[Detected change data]
....

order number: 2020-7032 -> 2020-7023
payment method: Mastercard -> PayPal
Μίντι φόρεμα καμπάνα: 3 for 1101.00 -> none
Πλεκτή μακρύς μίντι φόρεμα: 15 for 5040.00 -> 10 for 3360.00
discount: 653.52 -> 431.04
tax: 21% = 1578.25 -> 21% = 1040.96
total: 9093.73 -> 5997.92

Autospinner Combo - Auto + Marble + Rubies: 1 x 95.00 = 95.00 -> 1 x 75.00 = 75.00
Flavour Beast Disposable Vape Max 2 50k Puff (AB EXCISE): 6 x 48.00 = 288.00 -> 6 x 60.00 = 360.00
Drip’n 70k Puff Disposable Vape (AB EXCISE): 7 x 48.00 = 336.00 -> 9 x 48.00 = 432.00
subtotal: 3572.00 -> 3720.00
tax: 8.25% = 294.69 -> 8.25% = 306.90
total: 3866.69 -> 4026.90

....

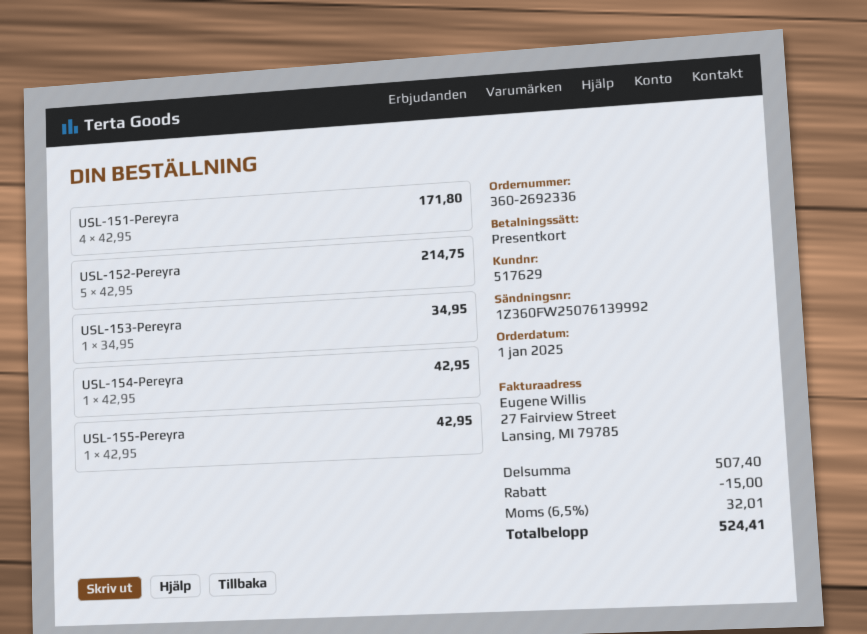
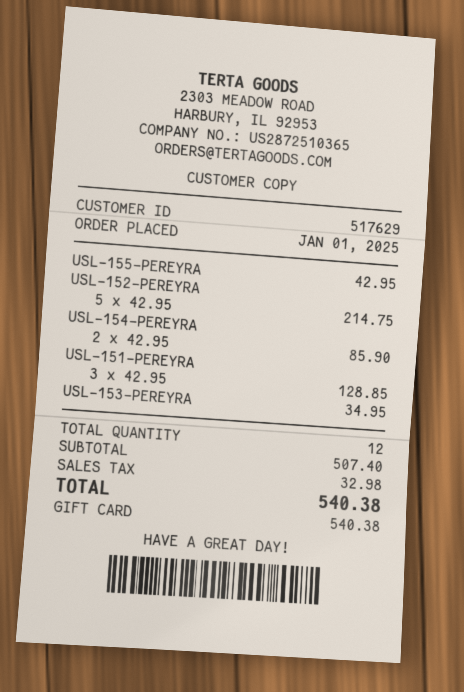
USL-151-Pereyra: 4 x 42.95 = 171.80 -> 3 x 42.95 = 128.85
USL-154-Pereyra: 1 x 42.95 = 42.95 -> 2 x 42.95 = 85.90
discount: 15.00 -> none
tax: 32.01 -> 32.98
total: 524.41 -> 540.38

....

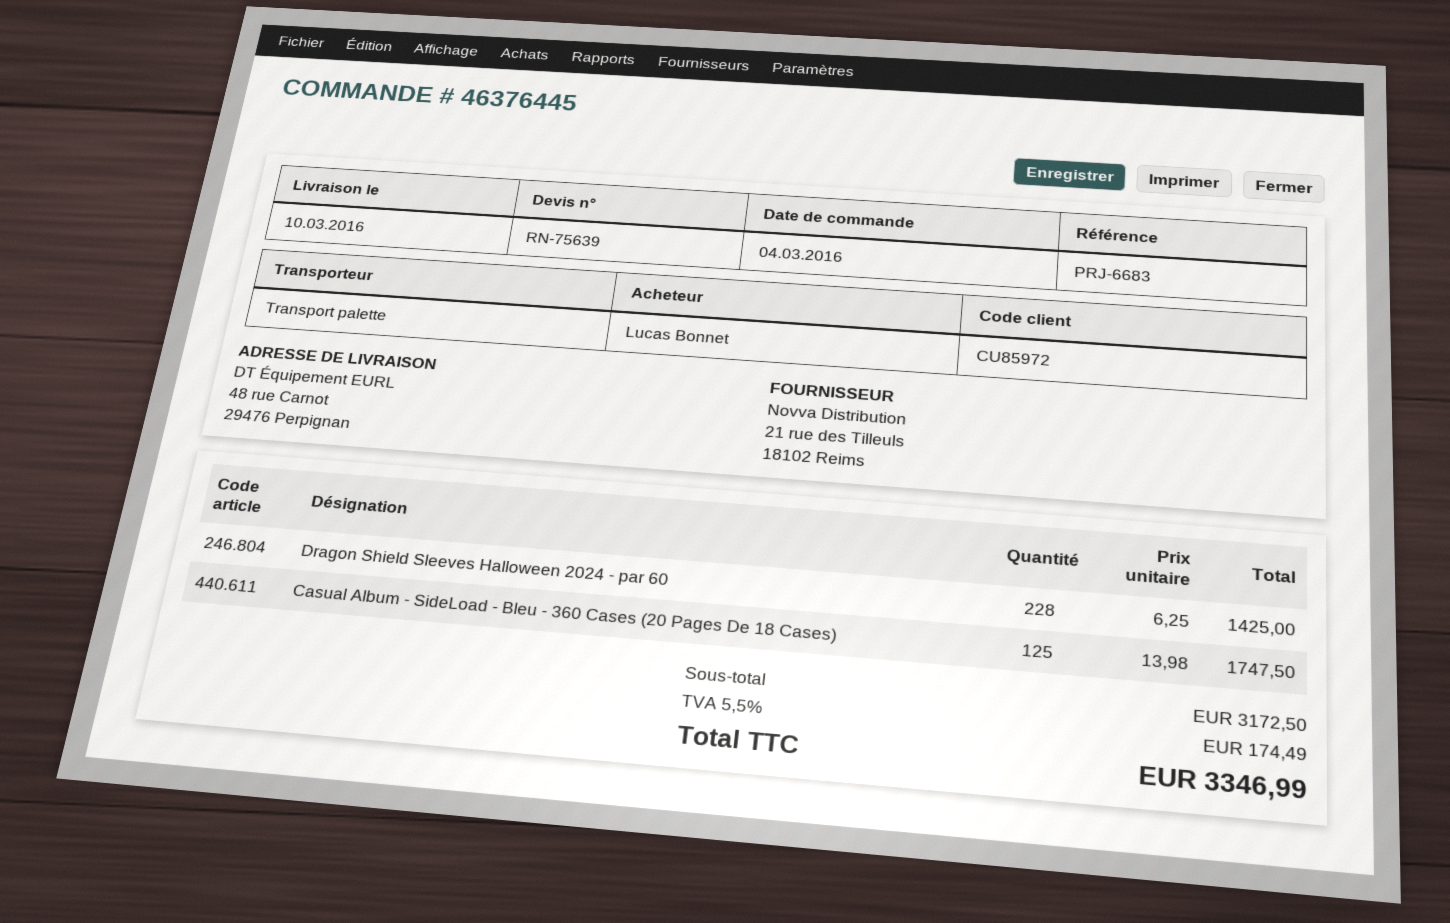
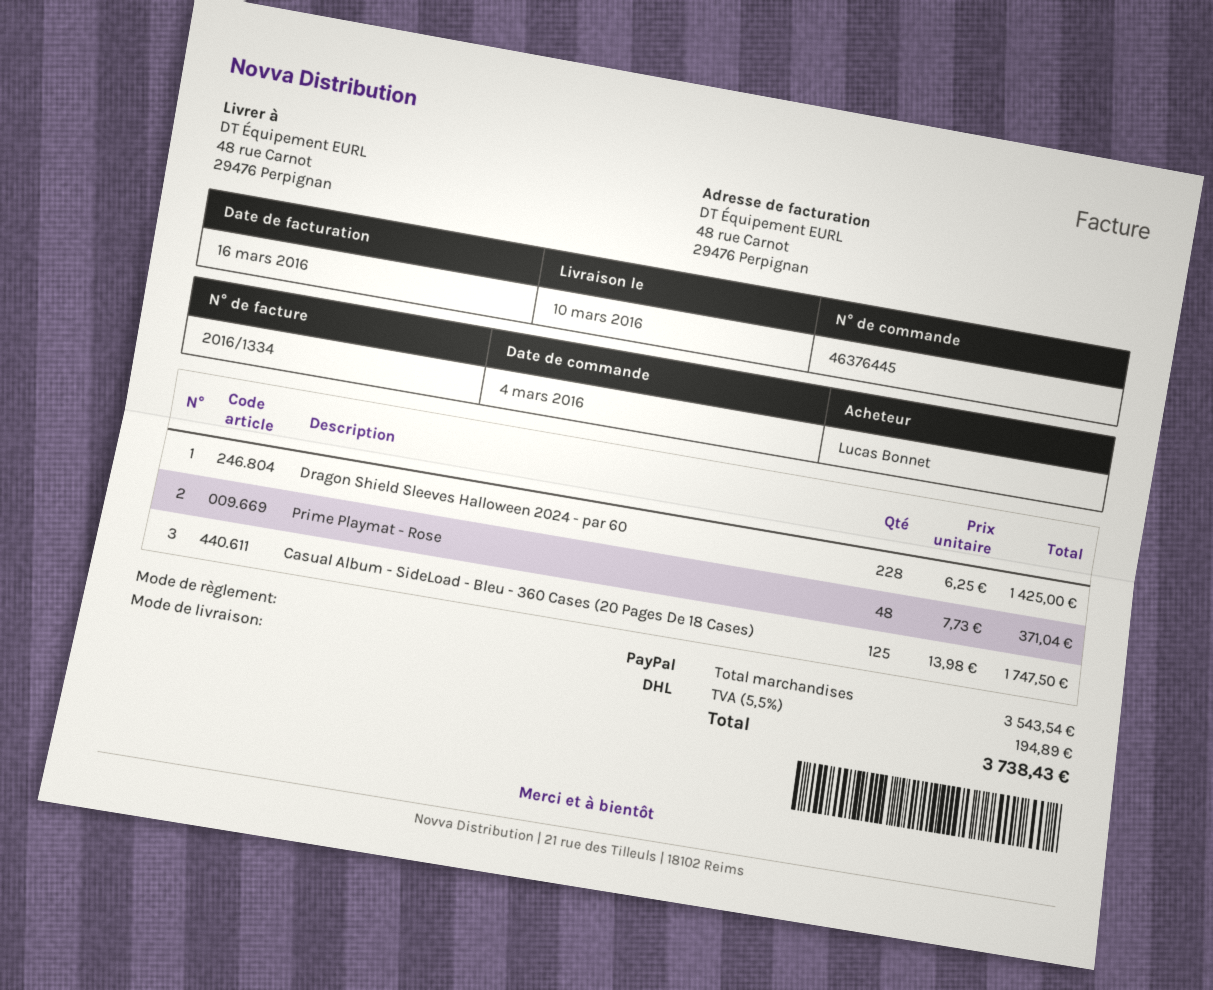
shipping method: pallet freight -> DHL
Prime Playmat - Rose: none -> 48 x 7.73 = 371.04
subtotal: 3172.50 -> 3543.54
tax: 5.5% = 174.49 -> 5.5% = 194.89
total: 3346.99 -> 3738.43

....

■ The problem
The answer must be a single number: how many lines above contain "none".

■ Response area
3